Mary Manko Haskett, who had died at 98, was described as the last survivor of Canada's camps for First World War 'alien enemies', one of 5,000 Ukrainian Canadians and 3,500 Eastern Europeans who were interned. What particularly shocked me was that I had never before heard about this, even though I had grown up in an area of Winnipeg full of Ukrainians. I knew that the Canadian government had encouraged Ukrainian immigration with promises of free land. How had they become 'alien enemies' within 20 years of immigrating and why had I never learned about this

This article was prompted by my recognition that, no matter how many years have passed since I attended public school, I continue to feel that a new year begins on the day after Labour Day. Thankfully, I no longer have to shop for school supplies during the dog days of August, but each year, when I see the ads for these supplies, I remember the combination of excitement and dread of going into a new grade at school. Of course, I am not the only non-student to think about schooling at this time of year. The Dominion Institute is concerned that a recent survey reveals that only half of Canadians can name our first Prime Minister, and only 16% can name the Fathers of Confederation.

I can understand the Institute's concern; I can also remember how mind-numbing it was to memorize lists of names of apparently important people. I have a feeling that learning how the history of my family, friends and neighbours fits into the history of this country would make it easier to learn our history and to remember Sir John A. Macdonald (our first Prime Minister) for more than his drinking habits.

More than what's taught, I am preoccupied by a value that I never hear discussed but which indicates to me a key difference between Canada and some other countries: the value we attach to education. In Canada, we assume that everyone is entitled to an education. All children from kindergarten through secondary school are therefore provided that education: paid for through our taxes. (Whether parents accept public schooling for their children-or pay for alternatives-is up to them.) Until recently, I assumed that, in the African countries that had formerly been part of the British Empire, families paid school fees because that was the British pattern. I couldn't understand why they followed that model since it seems self-evident that education of their children is an essential tool for escaping poverty and many families can't afford the fees.

A class in Kenya - Only recently have countries in Africa able to provide free elementary school education. In most places families of high school students still must pay fees.

The scales have dropped from my eyes, thanks to my reading more widely about the World Bank and the International Monetary Fund. The World Bank is an institution that channels funds, in the form of loans, from richer countries to the developing world. It also dispenses advice on how borrowing countries should manage their economies, and sometimes it ties the loan to the borrower's willingness to follow that advice.

The impact of the Bank's commitment to market-oriented policies, including deregulation of the economy, often left a country's government without the necessary resources to cover costs, coupled with a pressure to privatize.
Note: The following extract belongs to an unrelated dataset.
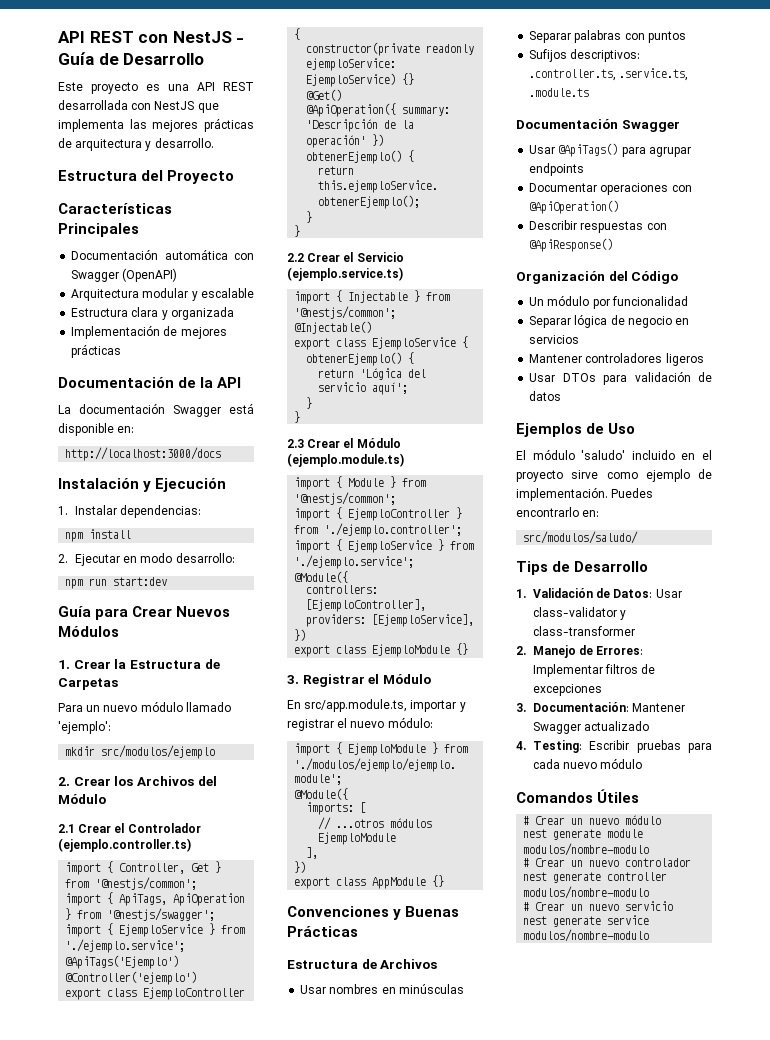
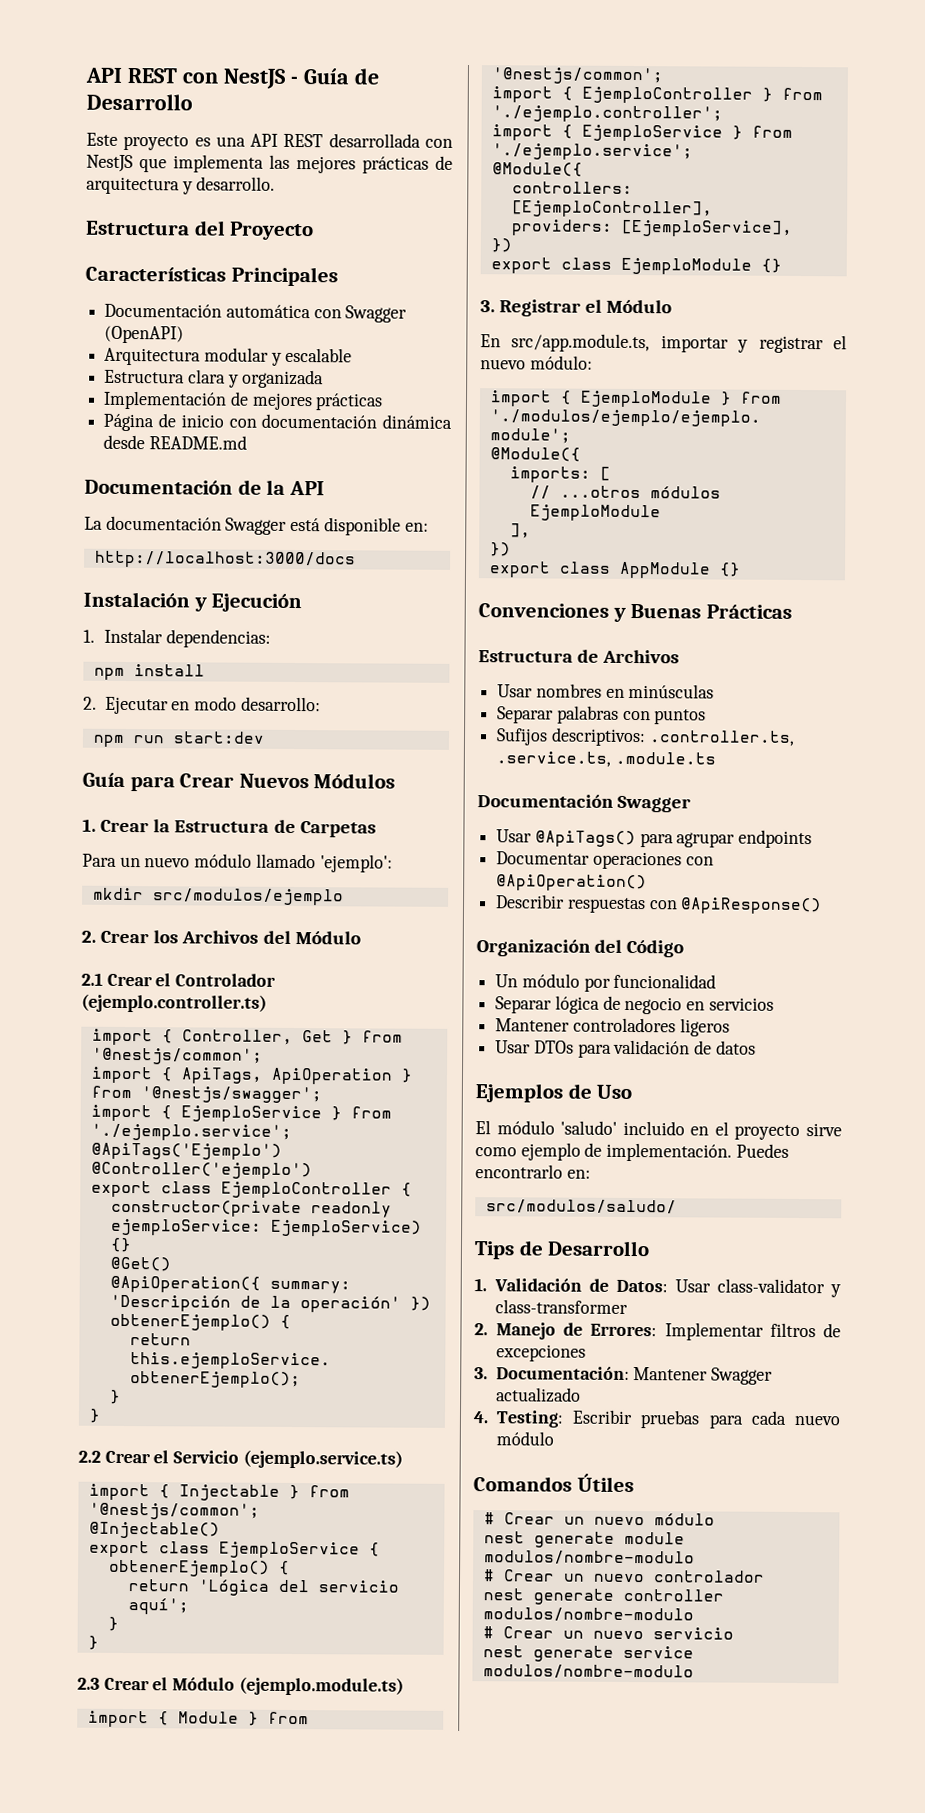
+ Página de inicio con documentación dinámica desde README.md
So education, along with access to clean water and health care-all things Canadians assume as rights-had to be paid for! The moral questions that arise from this quandary are many: a lifeline is extended with one hand but with the other, there is a push towards further enslavement in poverty.

There have been changes in some countries in the matter of education. Until the late 1990s, donor policy considered fees as a means of 'cost-sharing', 'community involvement' and 'parent responsibility'. Since 2000, as donors became increasingly aware of communities' resentment over paying school/uniform/supply fees (which they regarded as a tax), donors have become more willing to enable free primary school education and school fees have now been abolished in some countries.

As part of my further education, I have also discovered some local rays of hope, things that I, and others, can do. Grandmothers and grandmother wannabes can join retired Archdeacon Barbara Clay and many others within The Grandmothers to Grandmothers Campaign (a program of the Stephen Lewis Foundation) who raise funds for school fees and supplies as well as for food and income-generating projects, raise awareness, and advocate for Canada to distribute the generic drugs it has promised. A local 'umbrella' group is the Greater Van Gogos ('gogo' is Zulu for 'grandmother'), which can be contacted at g-vangogos @ hotmail.com. Information on how to become involved with the Foundation in some other way is at: http://www.stephenlewisfoundation.org

I'm not ready to adopt the role of grandmother, but I am willing to learn more about Canada's promise to distribute generic drugs and to send emails to the Prime Minister and Members of Parliament urging that Canada fulfill its undertaking.

And I will continue to read obituaries as part of my lifelong learning of Canada's history and peoples.